Egresso da área de inteligência, Lorenz recebeu o Estado em seu gabinete, ainda em fase de ajustes. Ele procurava local para fixar dois adereços inseparáveis, não importa onde está: a bandeira do Internacional de Porto Alegre e uma foto autografada do Papa João Paulo II, em cuja segurança atuou como atirador de elite do Comando de Operações Táticas (COT), na visita ao Brasil em 1991. Adepto das novas tecnologias, ele usa um smartfone, o qual chama de "disque-desgraça", que mostra em tempo real as ocorrências policiais.

O novo xerife disse ter informações de que a corrupção em Brasília é mais abrangente do que se imagina e sobreviveu à Operação Caixa de Pandora, da Polícia Federal, que prendeu o ex-governador José Roberto Arruda em 2010 e indiciou mais de 30 suspeitos, entre parlamentares e secretários de Estado. O esquema, batizado de "mensalão do DEM", corria solto sob o olhar omisso da polícia local desde a década de 90. "Existia na cidade uma cultura de não investigar político", constatou.

Qual a situação da segurança no Distrito Federal?
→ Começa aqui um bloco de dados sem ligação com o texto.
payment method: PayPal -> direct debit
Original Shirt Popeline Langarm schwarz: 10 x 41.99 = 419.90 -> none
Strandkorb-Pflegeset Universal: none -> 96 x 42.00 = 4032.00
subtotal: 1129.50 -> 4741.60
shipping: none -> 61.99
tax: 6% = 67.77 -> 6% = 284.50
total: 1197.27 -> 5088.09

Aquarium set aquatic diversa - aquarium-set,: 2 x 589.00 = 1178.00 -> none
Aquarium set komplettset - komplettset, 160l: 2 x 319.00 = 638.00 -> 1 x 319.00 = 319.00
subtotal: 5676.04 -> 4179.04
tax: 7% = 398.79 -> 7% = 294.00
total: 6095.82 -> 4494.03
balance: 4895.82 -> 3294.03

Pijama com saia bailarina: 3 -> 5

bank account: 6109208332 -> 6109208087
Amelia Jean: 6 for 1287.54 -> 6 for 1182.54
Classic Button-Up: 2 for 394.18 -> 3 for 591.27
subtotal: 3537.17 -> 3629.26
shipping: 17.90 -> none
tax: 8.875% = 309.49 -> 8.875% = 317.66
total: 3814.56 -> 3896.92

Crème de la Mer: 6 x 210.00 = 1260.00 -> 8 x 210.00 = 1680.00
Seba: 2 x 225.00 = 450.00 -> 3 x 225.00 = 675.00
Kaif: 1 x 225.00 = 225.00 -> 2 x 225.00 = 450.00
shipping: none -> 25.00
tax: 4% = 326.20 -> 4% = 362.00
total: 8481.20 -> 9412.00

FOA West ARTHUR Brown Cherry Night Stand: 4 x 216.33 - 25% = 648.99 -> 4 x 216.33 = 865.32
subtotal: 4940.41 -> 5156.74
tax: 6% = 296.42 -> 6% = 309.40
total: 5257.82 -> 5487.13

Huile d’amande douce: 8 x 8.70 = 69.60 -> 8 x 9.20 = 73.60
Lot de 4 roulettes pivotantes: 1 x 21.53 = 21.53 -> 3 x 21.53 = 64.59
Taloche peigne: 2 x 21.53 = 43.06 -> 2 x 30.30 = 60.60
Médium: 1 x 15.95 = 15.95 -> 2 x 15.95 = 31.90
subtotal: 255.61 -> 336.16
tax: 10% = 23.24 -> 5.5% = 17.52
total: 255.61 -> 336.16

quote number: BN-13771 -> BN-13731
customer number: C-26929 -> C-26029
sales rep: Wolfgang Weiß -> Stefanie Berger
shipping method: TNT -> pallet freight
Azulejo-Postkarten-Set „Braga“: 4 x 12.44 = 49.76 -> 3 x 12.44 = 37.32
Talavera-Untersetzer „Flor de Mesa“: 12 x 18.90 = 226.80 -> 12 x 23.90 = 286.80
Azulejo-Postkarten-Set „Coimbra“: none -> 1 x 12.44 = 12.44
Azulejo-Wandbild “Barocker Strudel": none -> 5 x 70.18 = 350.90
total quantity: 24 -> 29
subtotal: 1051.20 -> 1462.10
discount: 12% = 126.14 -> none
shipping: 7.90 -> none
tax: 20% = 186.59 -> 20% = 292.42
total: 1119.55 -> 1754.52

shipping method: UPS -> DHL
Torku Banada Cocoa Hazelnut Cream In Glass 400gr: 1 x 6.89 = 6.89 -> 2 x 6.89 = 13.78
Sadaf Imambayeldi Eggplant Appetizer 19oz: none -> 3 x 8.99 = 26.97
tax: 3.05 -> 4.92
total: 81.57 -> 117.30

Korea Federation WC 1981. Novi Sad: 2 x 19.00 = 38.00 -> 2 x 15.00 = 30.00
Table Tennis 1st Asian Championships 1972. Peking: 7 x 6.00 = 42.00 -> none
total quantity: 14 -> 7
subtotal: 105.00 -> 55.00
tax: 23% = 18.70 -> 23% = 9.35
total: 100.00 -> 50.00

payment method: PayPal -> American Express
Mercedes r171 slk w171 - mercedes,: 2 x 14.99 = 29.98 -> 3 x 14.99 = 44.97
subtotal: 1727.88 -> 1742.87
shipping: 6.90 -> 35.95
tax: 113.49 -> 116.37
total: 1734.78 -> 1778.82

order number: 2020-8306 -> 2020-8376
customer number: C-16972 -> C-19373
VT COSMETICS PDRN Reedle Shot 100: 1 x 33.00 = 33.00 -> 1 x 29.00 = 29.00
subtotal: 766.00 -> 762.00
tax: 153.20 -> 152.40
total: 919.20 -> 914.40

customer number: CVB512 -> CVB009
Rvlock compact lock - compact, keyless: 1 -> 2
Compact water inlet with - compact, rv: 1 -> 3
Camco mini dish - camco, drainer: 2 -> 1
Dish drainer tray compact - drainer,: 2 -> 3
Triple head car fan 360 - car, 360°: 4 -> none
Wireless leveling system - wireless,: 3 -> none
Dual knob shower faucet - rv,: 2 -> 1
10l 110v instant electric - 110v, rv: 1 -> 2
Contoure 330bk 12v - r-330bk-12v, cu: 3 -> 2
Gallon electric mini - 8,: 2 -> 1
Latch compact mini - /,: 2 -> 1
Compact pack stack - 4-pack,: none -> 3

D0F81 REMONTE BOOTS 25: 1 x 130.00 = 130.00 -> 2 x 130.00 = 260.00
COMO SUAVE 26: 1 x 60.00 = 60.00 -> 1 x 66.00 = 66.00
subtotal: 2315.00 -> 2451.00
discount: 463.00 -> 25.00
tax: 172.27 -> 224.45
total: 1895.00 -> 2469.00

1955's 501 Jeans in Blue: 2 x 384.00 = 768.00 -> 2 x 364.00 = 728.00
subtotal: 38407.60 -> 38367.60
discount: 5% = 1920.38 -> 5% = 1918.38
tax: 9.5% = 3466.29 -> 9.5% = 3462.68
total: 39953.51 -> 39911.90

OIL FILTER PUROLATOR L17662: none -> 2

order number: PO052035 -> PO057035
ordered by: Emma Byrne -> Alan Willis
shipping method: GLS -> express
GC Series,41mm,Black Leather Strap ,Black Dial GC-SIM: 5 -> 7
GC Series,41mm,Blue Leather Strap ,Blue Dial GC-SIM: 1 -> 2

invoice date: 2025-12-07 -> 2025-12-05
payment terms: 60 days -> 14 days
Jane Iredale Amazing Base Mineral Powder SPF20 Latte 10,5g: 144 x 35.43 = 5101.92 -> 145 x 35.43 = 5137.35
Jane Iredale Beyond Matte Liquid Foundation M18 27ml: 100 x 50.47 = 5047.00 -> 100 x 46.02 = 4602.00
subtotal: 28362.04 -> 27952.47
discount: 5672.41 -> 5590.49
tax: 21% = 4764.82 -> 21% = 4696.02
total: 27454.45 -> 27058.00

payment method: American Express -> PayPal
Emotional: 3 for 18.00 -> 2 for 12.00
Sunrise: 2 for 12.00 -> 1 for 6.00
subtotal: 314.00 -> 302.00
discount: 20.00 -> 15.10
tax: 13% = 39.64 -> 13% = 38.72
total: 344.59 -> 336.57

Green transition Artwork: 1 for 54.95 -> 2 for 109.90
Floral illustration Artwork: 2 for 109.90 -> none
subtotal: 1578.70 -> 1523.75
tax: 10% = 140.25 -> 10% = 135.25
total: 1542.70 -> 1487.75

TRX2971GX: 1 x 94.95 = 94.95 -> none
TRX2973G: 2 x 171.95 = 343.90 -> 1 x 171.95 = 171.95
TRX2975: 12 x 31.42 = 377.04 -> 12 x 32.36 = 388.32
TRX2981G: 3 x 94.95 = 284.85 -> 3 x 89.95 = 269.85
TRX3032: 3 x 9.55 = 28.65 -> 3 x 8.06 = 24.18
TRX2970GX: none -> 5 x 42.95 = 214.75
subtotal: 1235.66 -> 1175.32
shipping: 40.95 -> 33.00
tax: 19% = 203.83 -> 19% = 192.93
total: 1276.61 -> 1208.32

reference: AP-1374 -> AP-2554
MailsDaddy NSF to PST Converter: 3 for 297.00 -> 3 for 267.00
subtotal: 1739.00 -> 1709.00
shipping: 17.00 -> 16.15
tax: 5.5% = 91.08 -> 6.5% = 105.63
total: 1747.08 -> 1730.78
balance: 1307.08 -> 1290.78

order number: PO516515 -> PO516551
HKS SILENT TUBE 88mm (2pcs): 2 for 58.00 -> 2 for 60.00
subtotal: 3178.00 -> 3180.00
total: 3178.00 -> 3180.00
Como no resto do País, a insegurança cresceu também em Brasília, mas a situação ainda é confortável quando comparada à média nacional. O problema é mais preocupante na região do Entorno. A boa situação de Brasília resulta de vários fatores: além do alto padrão de vida dos moradores, o governo do Distrito Federal paga os melhores salários aos policiais, civis e militares, que desfrutam também de excelentes condições de trabalho. Na PM, o salário inicial de soldado é de quase R$ 5 mil. Na Polícia Civil, um agente começa ganhando R$ 7,5 mil e um delegado em início de carreira R$ 13 mil.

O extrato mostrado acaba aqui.